Online shooters live from fair competition; cheat programs on the PC are poison for that. PUBG especially suffers from this. Impossible shots, weapons without recoil, opponents with X-ray vision: Reports of cheating in PUBG have been accumulating in recent weeks and months. Even in tests, many a head shot from strange angles and through walls aroused our suspicion. Especially from the Asian region and there especially China many cheaters seem to come from there, in the People’s Republic also cheating programs are developed.
Replays allow you to analyze your own mistakes and track down suspected cheaters – but the editor crashes reliably.
Since ordinary players currently do not create password-protected custom matches or have access to a server list, they are at the mercy of matchmaking for better or worse. At the time of going to press, this was still wildly confusing players from all regions; this is how the masses of Chinese cheaters find their way to European servers. Nevertheless: Recently the developers added a function to the replay mode to report cheaters and request a ban. However, the community has been waiting in vain for further, effective anti-cheat measures. Here PUBG Corporation urgently needs to make improvements to keep the fun fair!

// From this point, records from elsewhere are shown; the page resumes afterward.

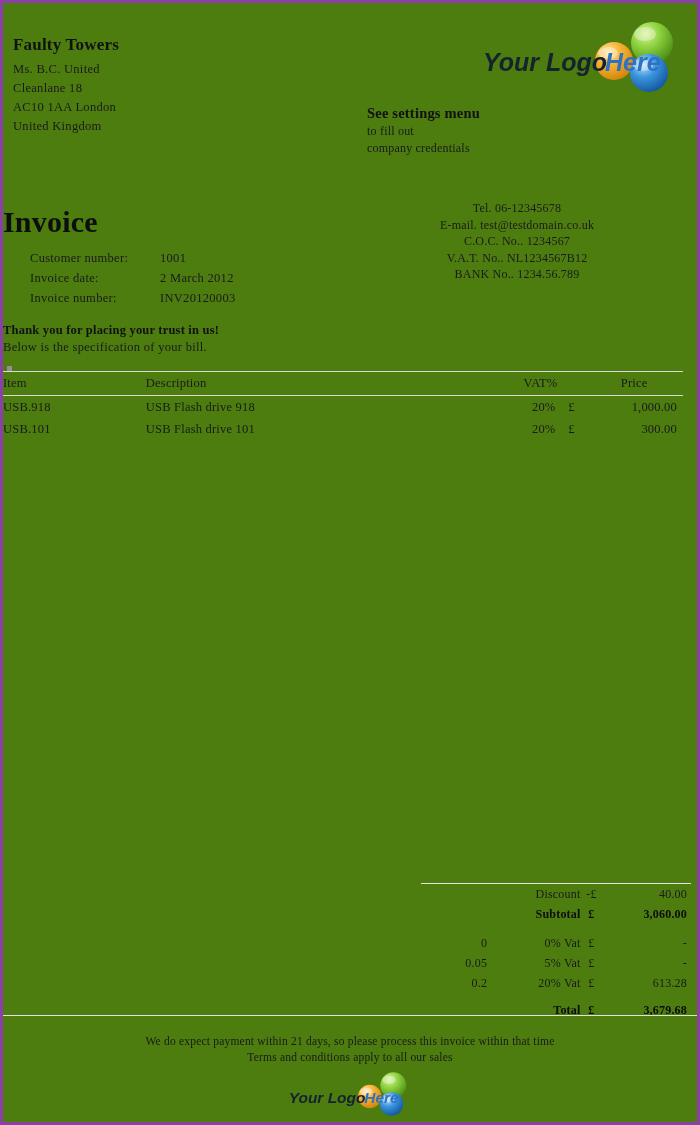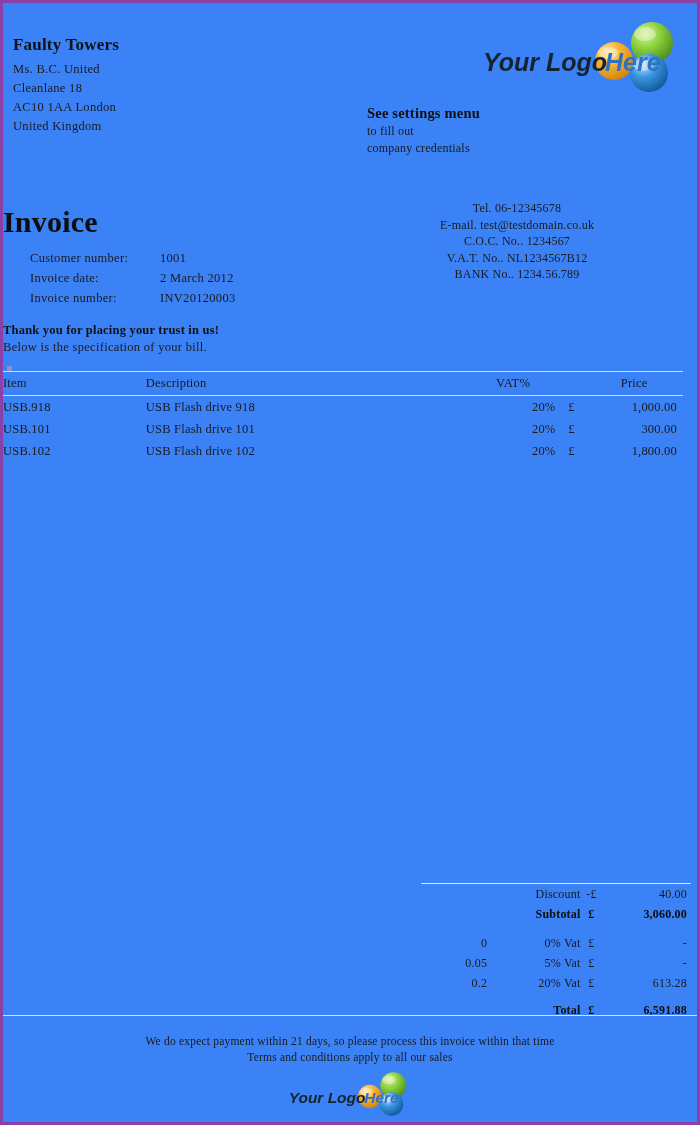"Faulty Towers" #page { background: #3b82f6 -> #4d7c0f }
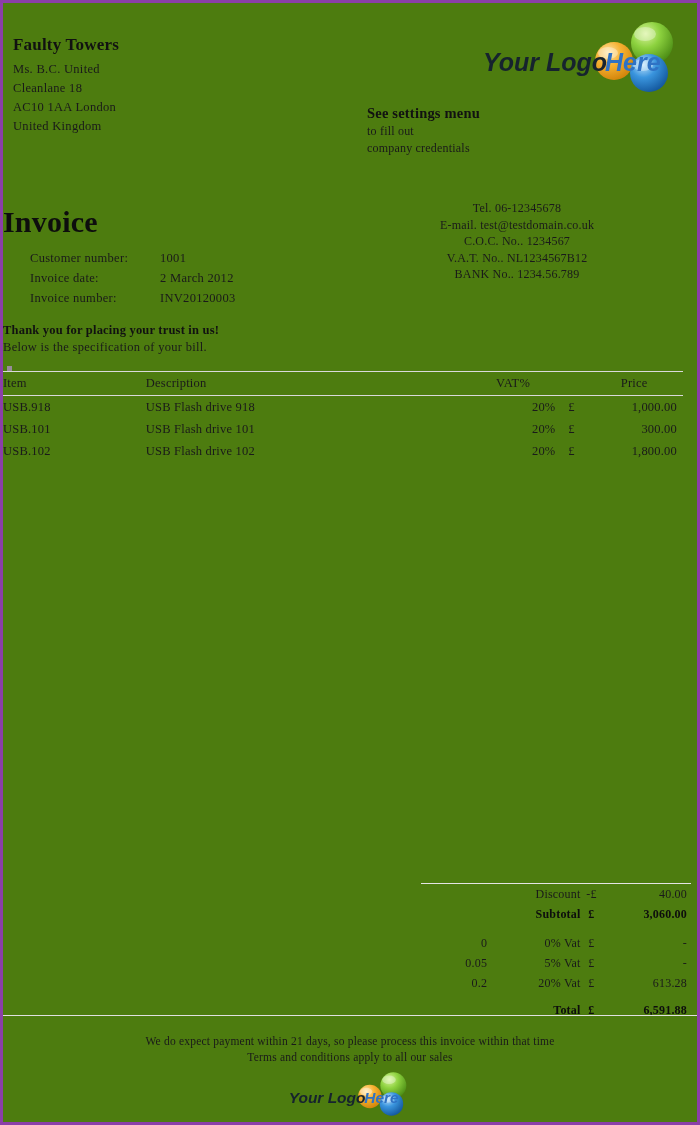"VAT%" th.col-vat { text-align: left -> right }
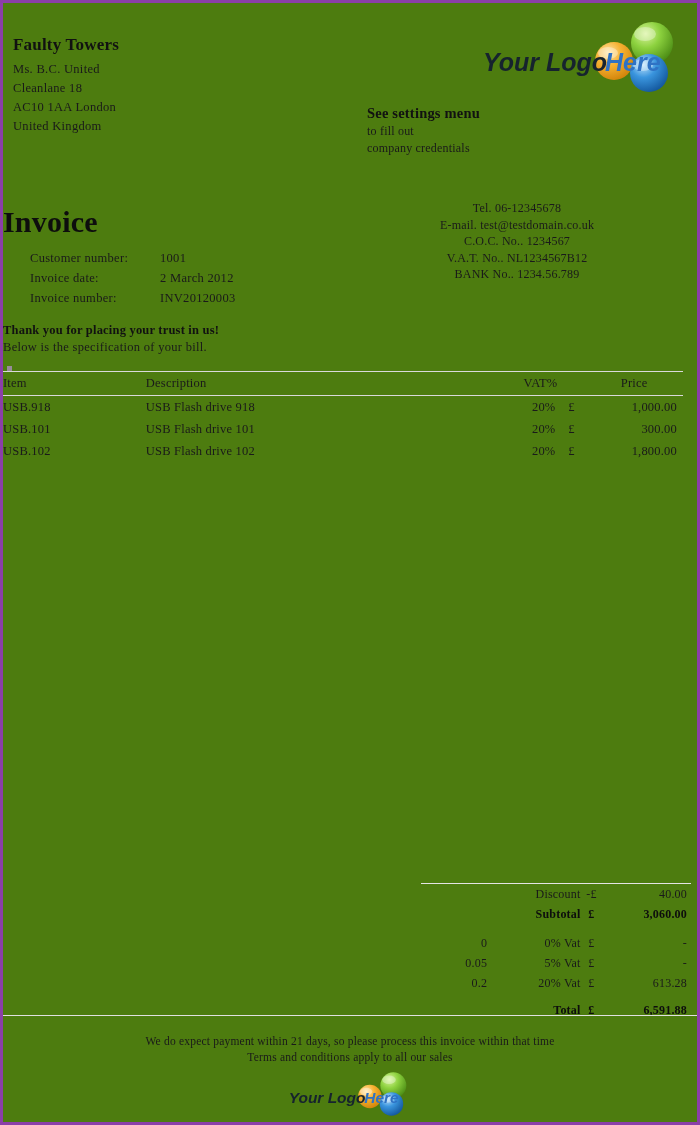"USB.102" tr { html: <tr> <td>USB.102</td> <td>USB Flash drive 102</td> <td>20%</td> <td>£</td> <td>1,800.00</td> </tr> -> none }
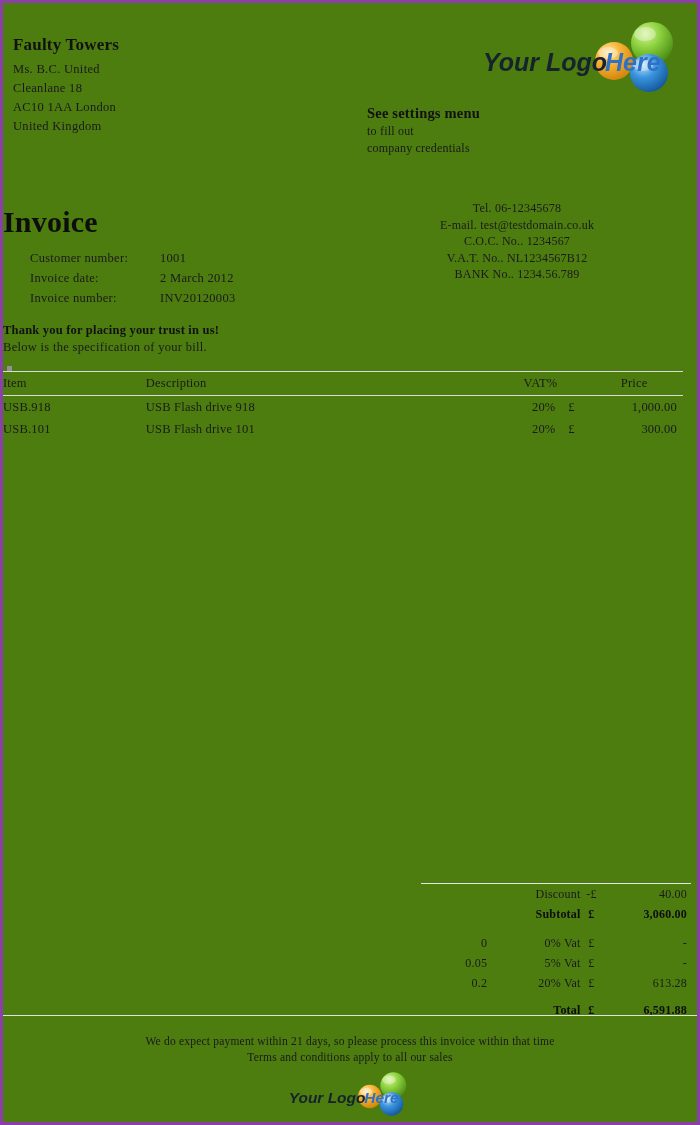"6,591.88" td.t-val { text: 6,591.88 -> 3,679.68 }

Playerunknown’s Battlegrounds and the Lootboxes
So far, the steam hit was free of the microtransactions hated by players, except for the short debacle during Gamescom. This is about to change. With completed games you earn Battle Points (BP) in PUBG. You need a proud 3,000 of these points to change the gender or appearance of your character. The ingame credits can also be used to buy lootboxes for 700 BP. Included are clothing items that have purely cosmetic effects – whether your avatar wears a leather coat or a pink miniskirt makes no difference to the balancing.
There is no way to buy BPs with real money in the game, but there is a large market for the most desirable items on Steam, which can be traded for 1,000 Euros and more. However, these are purely private deals between two players, and the developers of Playerunknown’s Battlegrounds do not earn a cent on them.
However, the developers on the test servers have just introduced a new type of crate called Desperado Crates, which has a higher chance of finding rare items – and is not so easy to open. This can only be done with a key, which you have to buy separately – in the ingame shop each of them is said to cost around 2.50 Euros. This money would go directly to developer PUBG Corporation in the future – presumably to finance the operation of the servers and further development of the game in the long run. Whether this is even necessary in view of the excellent sales figures is, however, a completely different matter.
PUBG review: Not a good shooter
For virtual killing there is an extensive arsenal of weapons available, but neither sniper rifles nor shotguns or pistols feel really good. The feel of the weapons is spongy, the operation with the mouse seems imprecise, the feedback is meagre. So the shootings aren’t really fun, which is even more serious as they usually represent some of the few moments of excitement in a sea of boredom and dreariness. The hunt for better equipment takes up a large part of the game time and is about as exciting as finding the right screw in the hardware store, especially since it is repeated every time.
After all, the so-called loot drops are fairly distributed; there is also some decent stuff to be found away from the busy locations. Only when the indicator for the number of survivors slowly ticks down in the course of a game, the playing area on the map gets smaller and you yourself desperately try to stay in front of the blue energy barrier but at the same time not to attract attention, PUBG unfolds its great strength. Because the tension in the final minutes of a match can hardly be delivered by any other shooter; every mistake can mean screen death, which is why you listen with bated breath for the sound of footsteps, hiding in an inaccessible corner, your palms wet with sweat.